现在看来,秋瑾之死,不独人世,即使出家人也动了入世之心,但慧珠的身世一直扑朔迷离,如民间的侠义故事传奇。慧珠自报家门说:“衲本贯凉州,世家武艺。”其父做的是保镖的营生,“颇有声于江湖,所历大河两岸,迁徙无常”。慧珠本人自幼亦尝随老父闯荡江湖,“入燕、赵间,走马卖解”。江湖水深,慧珠被一贵族王侯看中,强挟以归。虽遇人非淑,然王侯“雅见怜爱,复令改习书史”,故“中年始识之无”,懂得一些之乎者也。1900年庚子变乱,王侯“客死草地”,慧珠亦“无家可归,藩发染衣,皈依三宝”。遁入空门后,慧珠远赴杭州天竺寺进香,顺游西泠,“爱其地山水幽绝”,遂“买庵于此”,闭关诵经,“不复知有人间世”。不知有汉何论魏晋,然清冷的袈裟下却难去却一份拳拳的忧世情怀。

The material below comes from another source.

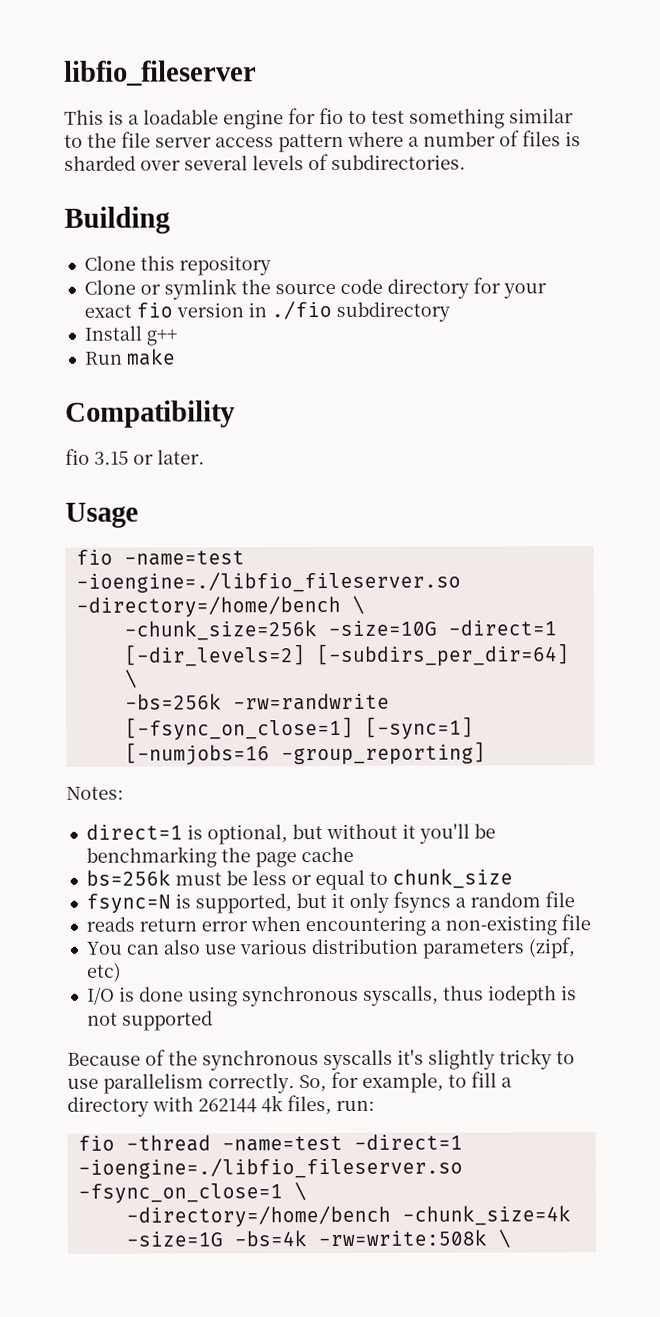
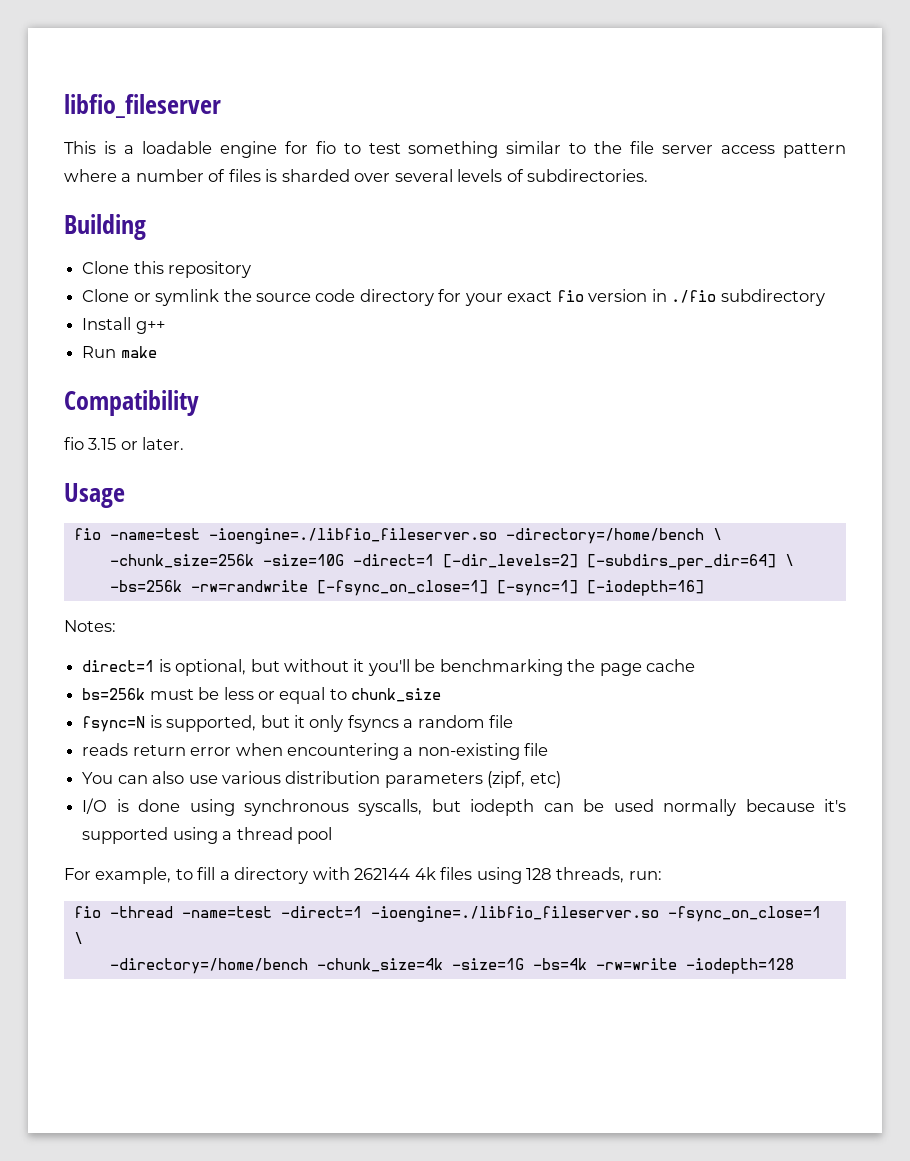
[124,741,486,766] [-numjobs=16 -group_reporting] -> [586,580,704,596] [-iodepth=16]
[442,985,577,1006] [86,1010,213,1031] [67,1048,575,1071] [67,1071,359,1094] thus iodepth is not supported // Because of the synchronous syscalls it's slightly tricky to use parallelism correctly. So, for -> [431,799,847,816] [82,827,332,844] [64,868,91,880] but iodepth can be used normally because it's supported using a thread pool // For
[287,1094,332,1116] files, -> [440,867,625,884] files using 128 threads,
[317,1229,511,1248] -rw=write:508k \ -> [595,958,794,974] -rw=write -iodepth=128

就在作书当年的秋日,有“道友自山阴来,一夕闲话,述女子秋瑾狱,而言之不能详尽,因向城中遍购各报,乃恍然于此案之颠末”。就在此时慧珠知道了吴芝瑛“义重情高,大声呼吁,将以平反其冤,为吾女子吐气”,于是贯通僧俗两界,“我佛慈悲,侠士肝胆,惟夫人兼而有之”,对吴芝瑛深表感佩。又知吴氏“将渡钱塘”,为秋瑾“移葬湖上”。于是慧珠就主动去函,意在向吴芝瑛提议奉献葬地:“敝庵虽僻,尚近官道,春秋佳日,游人多过之者。傍有余地三亩,足营兆域。夫人倘有意乎,衲愿赠之秋氏,且愿终吾之身,躬事祭扫。”
慧珠书信作于12月11日,当天吴芝瑛即致电徐自华,告知墓地已得,在大悲庵旁,并云拟自营生圹于其中,将来百年之后好旁葬秋瑾,追随鉴湖女侠。但怎奈其病体支离,且有孕在身,不能就道山阴,所吟“天地苍茫百感身,为君收骨泪沾巾;秋风秋雨山阴道,太息难为后死人”,倒成为徐自华的留影的诗谶了。只是徐上路时,已届深冬,木叶尽脱,12月29日渡江钱塘,正遇漫天风雪。自然与内心如此契合,悲壮之情怎不沛然而涌?有诗纪其事曰:
者番病阻渡江迟,欲访遗骸冷不辞。
肯为女殇灰此志,既言公益敢言私?
哭女伤心泪未干,首途急急觅君棺。
一腔热血依然在,纵冒风霜不怕寒。
四合彤云起暮愁,满江风雪一孤舟。
可堪今日山阴道,访戴无人为葬秋。
风雪渡江,一种道义在肩的精神在流贯。多年以后,已经成年的秋瑾的弟弟秋宗章,仍记得他仅十二岁时候徐自华冬日来越中的情景,那是风雪弥望的冬日,“一主一婢,间关西度,勾留三日,一舸赴杭”。
令人奇异的是法号慧珠的究竟何人。徐自华在去绍兴之前曾专门踏寻吴芝瑛所推荐的墓地,“奈访遍西湖,不独无大悲庵,且不知有慧珠此丘耳”。慧珠在哪里?吴芝瑛日后也曾亲访慧珠,但她所看到的和徐自华一样,只是湖水和孤山,只是孤独的梅花如雪:“芒鞋踏遍孤山路,满眼梅花不见人。”吴芝瑛疑惑了:“钟声隐约斜阳外,知在西泠第几桥?”慧珠竟如神龙见首不见尾,但慧珠何人,历史又一次留下了孔洞让后人遐思。
这是一种神示么?在西泠桥头有这一块净土。在风雪茫茫的时候,天地一白,还秋瑾女士一干净清凉之世界。
辛亥百年后的元日晚上,和友人从杭州乘火车穿行绍兴。那时的绍兴早已是灯火隐隐,看不见秋瑾被砍头的古轩亭口,也看不到鲁迅的旧园。火车的铿锵越过了钱塘,现在也仍是冬日啊,我感到一种风雪渡江的苍茫。